REQUIRED WORK ▸ Reply with one number: the count of lines in the records below that hold "direction".

TASK MATERIAL ▸
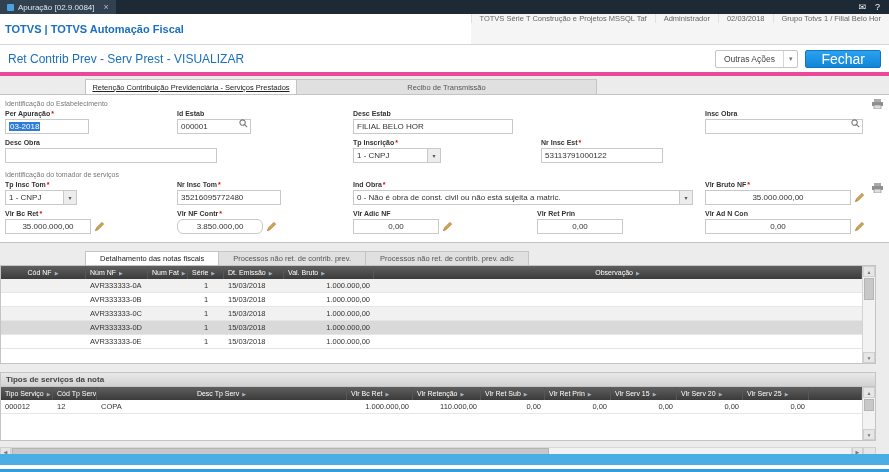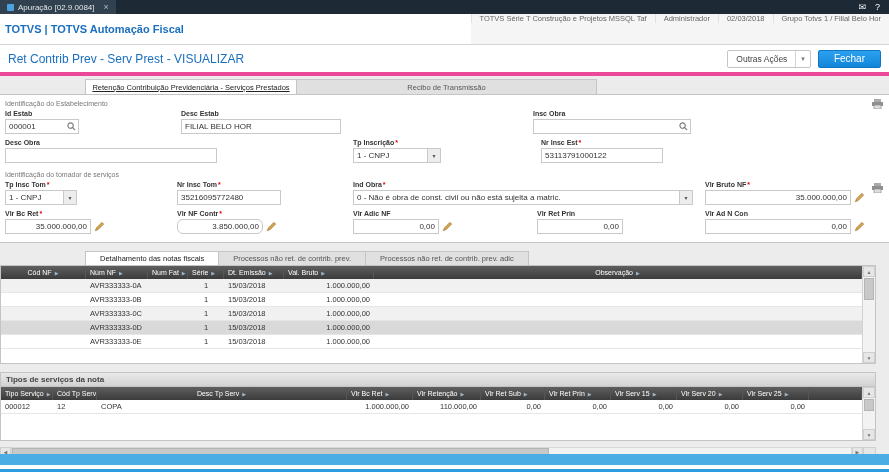--- a/index.html
+++ b/index.html
@@ -20,41 +20,41 @@
   .header-info { margin-left:auto; display:flex; align-items:flex-start; background:#f5f5f5; font-size:7.5px; color:#666; }
   .header-info span { padding:0 8px; border-left:1px solid #e0e0e0; white-space:nowrap; }
 
   
   .toolbar { height:31px; background:#fff; border-bottom:4px solid #ec4899; display:flex; align-items:center; padding:0 8px; flex:0 0 auto; }
   .page-title { color:#1a6fc0; font-size:12px; }
   .toolbar-right { margin-left:auto; display:flex; gap:7px; align-items:center; }
   .btn-secondary { background:#fff; border:1px solid #c5c5c5; border-radius:2px; font-size:8.5px; color:#444; height:18px; display:flex; align-items:center; cursor:pointer; }
   .btn-secondary .lbl { padding:0 8px; }
   .btn-secondary .dd-seg { border-left:1px solid #d5d5d5; padding:0 5px; height:100%; display:flex; align-items:center; color:#777; font-size:7px; }
-  .btn-primary { background:linear-gradient(#2da1f0,#1186d8); color:#fff; border:1px solid #1075c2; border-radius:2px; font-size:10px; height:18px; padding:0 15px; display:flex; align-items:center; cursor:pointer; }
+  .btn-primary { background:linear-gradient(#2da1f0,#1186d8); color:#fff; border:1px solid #1075c2; border-radius:2px; font-size:14px; height:18px; padding:0 15px; display:flex; align-items:center; cursor:pointer; }
 
   
   .content { flex:1; display:flex; flex-direction:column; background:#ececec; overflow:hidden; }
 
   .main-tabs { display:flex; margin:3px 0 0 85px; height:15px; font-size:7.5px; flex:0 0 auto; }
   .mtab { display:flex; align-items:center; justify-content:center; border:1px solid #c4c4c4; border-bottom:none; background:#e0e0e0; color:#555; cursor:pointer; white-space:nowrap; padding:0 10px; }
   .mtab.active { background:#fff; color:#222;text-decoration:underline; }
   .mtab + .mtab { border-left:none; }
 
   .form-panel { background:#fff; border-top:1px solid #c4c4c4; border-bottom:1px solid #c4c4c4; padding:3px 5px 8px 5px; position:relative; flex:0 0 auto; }
   .section-title { font-size:7px; color:#777; margin:2px 0 3px 0; }
   .frow { display:flex; margin-bottom:5px; }
   .field { display:flex; flex-direction:column; flex:0 0 auto; }
   .field label { font-size:7px; font-weight:bold; color:#333; margin-bottom:2px; white-space:nowrap; }
   .req { color:#e00000; margin-left:1px; }
   .tbox { height:15px; border:1px solid #c9c9c9; font-size:8px; color:#333; padding:0 3px; background:#fff; font-family:"Liberation Sans", sans-serif; }
-  .tbox.num { text-align:right; }
+  .tbox.num { text-align:center; }
   .selwrap { display:flex; align-items:center; }
   .seltext { background:#2e7cd6; color:#fff; padding:0 1px; }
-  .iwrap { position:relative; display:flex; align-items:center; }
+  .iwrap { position:relative; display:flex; align-items:flex-start; }
   .iwrap input { padding-right:14px; width:100%; }
   .mag { position:absolute; right:3px; width:9px; height:9px; }
   .numwrap { display:flex; align-items:center; gap:3px; }
   .pencil { width:12px; height:12px; display:flex; align-items:center; cursor:pointer; }
   .selbox { height:15px; border:1px solid #c9c9c9; background:#fff; display:flex; align-items:center; font-size:8px; color:#333; cursor:pointer; }
   .selbox .selval { flex:1; padding:0 3px; white-space:nowrap; overflow:hidden; }
   .selbox .dd { width:13px; height:100%; background:#ededed; border-left:1px solid #c9c9c9; display:flex; align-items:center; justify-content:center; font-size:6px; color:#555; }
   .printer { position:absolute; right:6px; cursor:pointer; }
   .printer.p1 { top:4px; }
   .printer.p2 { top:88px; }
@@ -165,20 +165,26 @@
         <svg width="11" height="10" viewBox="0 0 11 10">
             <rect x="2" y="0" width="7" height="3" fill="#aaa"></rect>
             <rect x="0" y="3" width="11" height="4" fill="#8f8f8f"></rect>
             <rect x="2" y="6" width="7" height="4" fill="#ddd" stroke="#8f8f8f" stroke-width="0.7"></rect>
           </svg>
       </span>
 
       <div class="section-title">Identificação do Estabelecimento</div>
 
       <div class="frow">
+        <div class="field" style="width:172px">
+          <label><span>Per Apuração</span><span class="req">*</span></label>
+          <div class="tbox selwrap" style="width:84px">
+            <span class="seltext">03-2018</span>
+          </div>
+        </div>
         <div class="field" style="width:176px">
           <label>Id Estab</label>
           <div class="iwrap" style="width:74px">
             <input class="tbox" value="000001" style="">
             <svg class="mag" viewBox="0 0 10 10">
                 <circle cx="4" cy="4" r="3" fill="none" stroke="#777" stroke-width="1.2"></circle>
                 <line x1="6.3" y1="6.3" x2="9" y2="9" stroke="#777" stroke-width="1.2"></line>
               </svg>
           </div>
         </div>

TASK OUTPUT ▸ 2